### Problem to work on
Word for word, repeat the entries, minus the pictures.

### Data for review
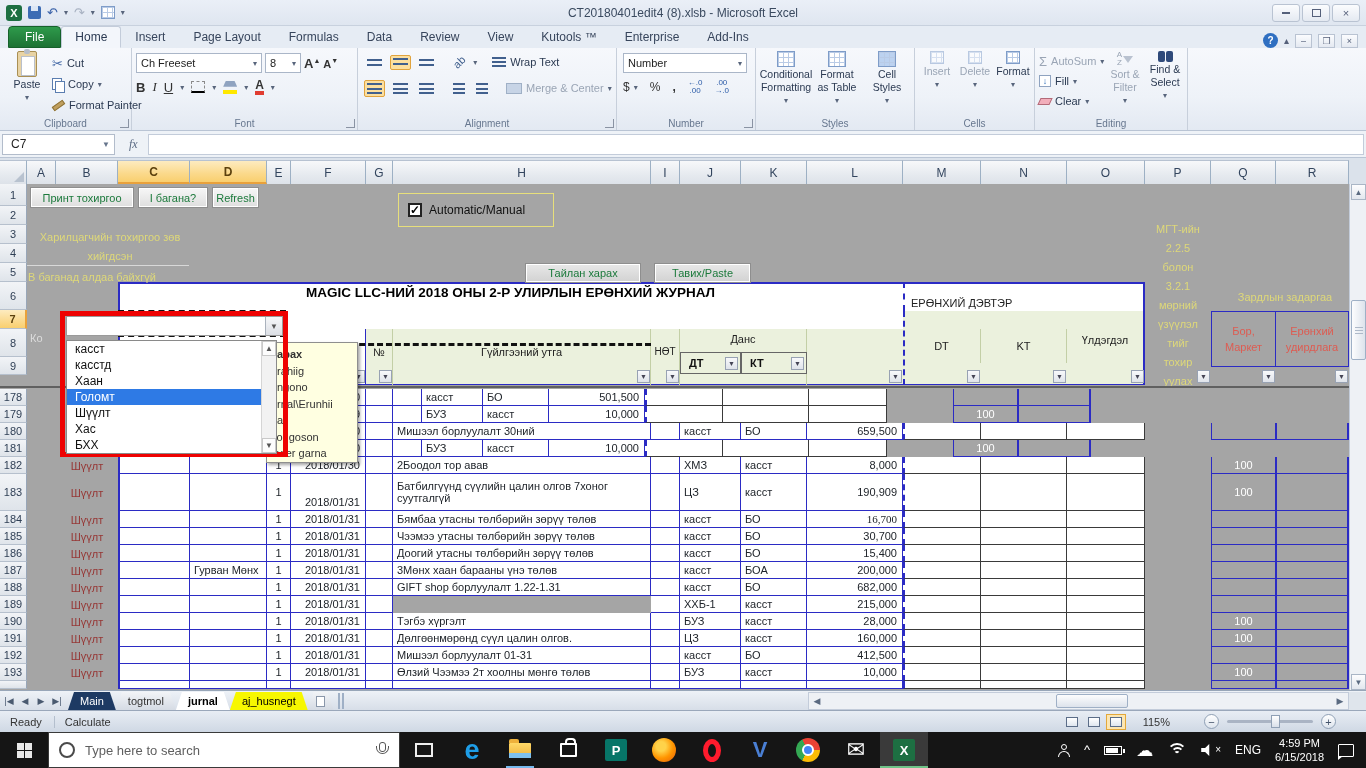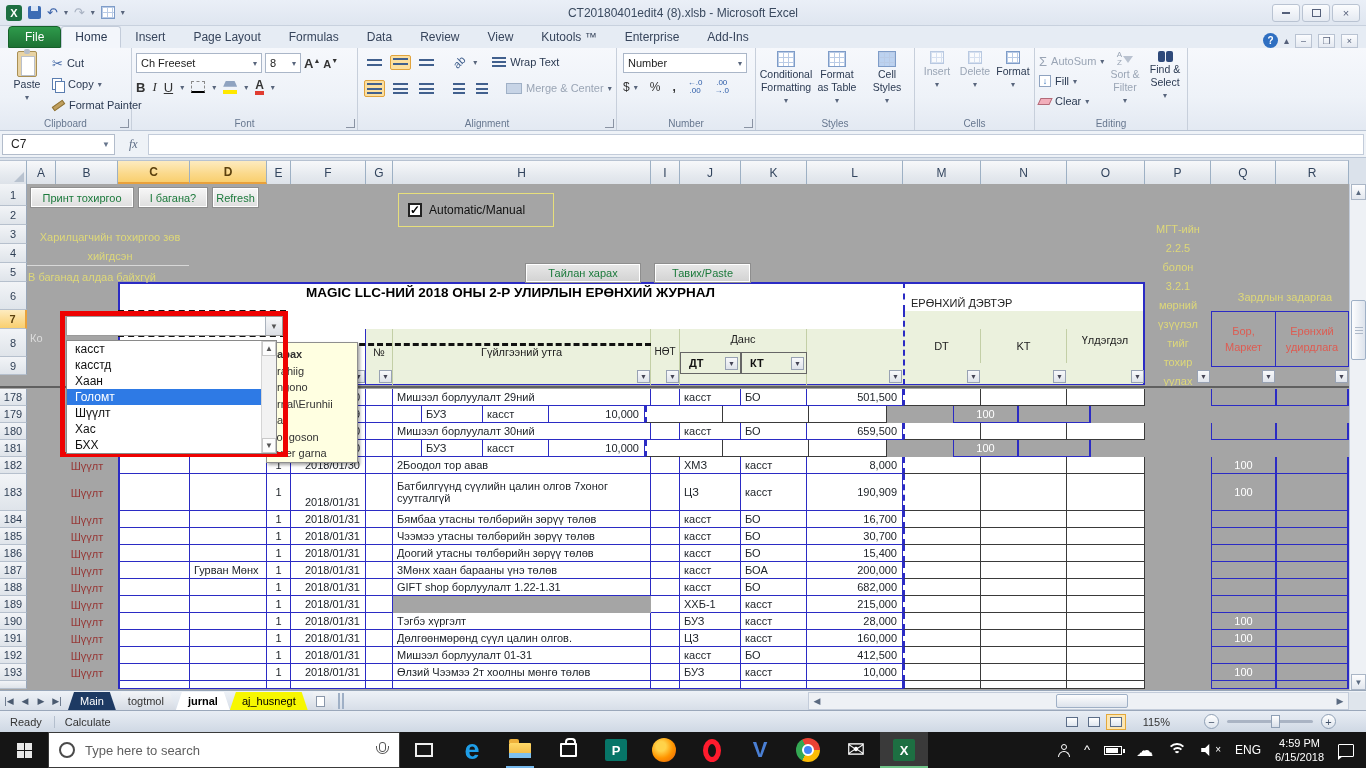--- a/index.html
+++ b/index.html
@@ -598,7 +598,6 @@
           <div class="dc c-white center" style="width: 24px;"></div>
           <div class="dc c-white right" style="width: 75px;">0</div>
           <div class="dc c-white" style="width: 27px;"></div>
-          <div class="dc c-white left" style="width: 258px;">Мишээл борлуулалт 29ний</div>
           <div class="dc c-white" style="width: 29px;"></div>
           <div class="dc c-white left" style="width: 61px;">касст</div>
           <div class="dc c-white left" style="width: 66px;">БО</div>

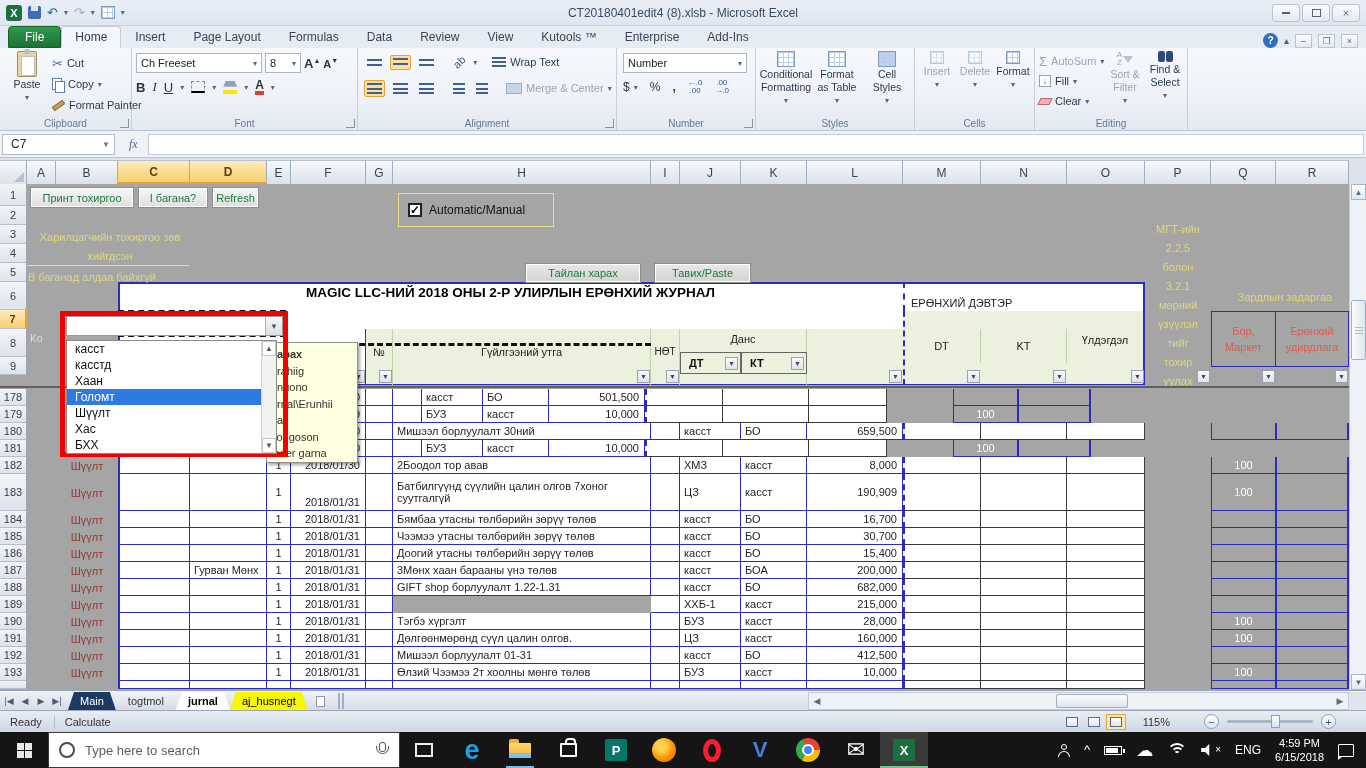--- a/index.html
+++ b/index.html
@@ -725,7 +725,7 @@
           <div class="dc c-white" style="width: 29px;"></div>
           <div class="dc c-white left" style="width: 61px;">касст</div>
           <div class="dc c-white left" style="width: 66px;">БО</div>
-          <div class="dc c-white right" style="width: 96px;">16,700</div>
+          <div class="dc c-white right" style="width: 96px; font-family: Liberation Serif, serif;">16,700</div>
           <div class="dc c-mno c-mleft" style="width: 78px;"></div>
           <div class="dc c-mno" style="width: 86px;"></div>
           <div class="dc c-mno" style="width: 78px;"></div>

### Problem solution
--- a/index.html
+++ b/index.html
@@ -598,7 +598,6 @@
           <div class="dc c-white center" style="width: 24px;"></div>
           <div class="dc c-white right" style="width: 75px;">0</div>
           <div class="dc c-white" style="width: 27px;"></div>
-          <div class="dc c-white left" style="width: 258px;">Мишээл борлуулалт 29ний</div>
           <div class="dc c-white" style="width: 29px;"></div>
           <div class="dc c-white left" style="width: 61px;">касст</div>
           <div class="dc c-white left" style="width: 66px;">БО</div>

--- a/index.html
+++ b/index.html
@@ -725,7 +725,7 @@
           <div class="dc c-white" style="width: 29px;"></div>
           <div class="dc c-white left" style="width: 61px;">касст</div>
           <div class="dc c-white left" style="width: 66px;">БО</div>
-          <div class="dc c-white right" style="width: 96px;">16,700</div>
+          <div class="dc c-white right" style="width: 96px; font-family: Liberation Serif, serif;">16,700</div>
           <div class="dc c-mno c-mleft" style="width: 78px;"></div>
           <div class="dc c-mno" style="width: 86px;"></div>
           <div class="dc c-mno" style="width: 78px;"></div>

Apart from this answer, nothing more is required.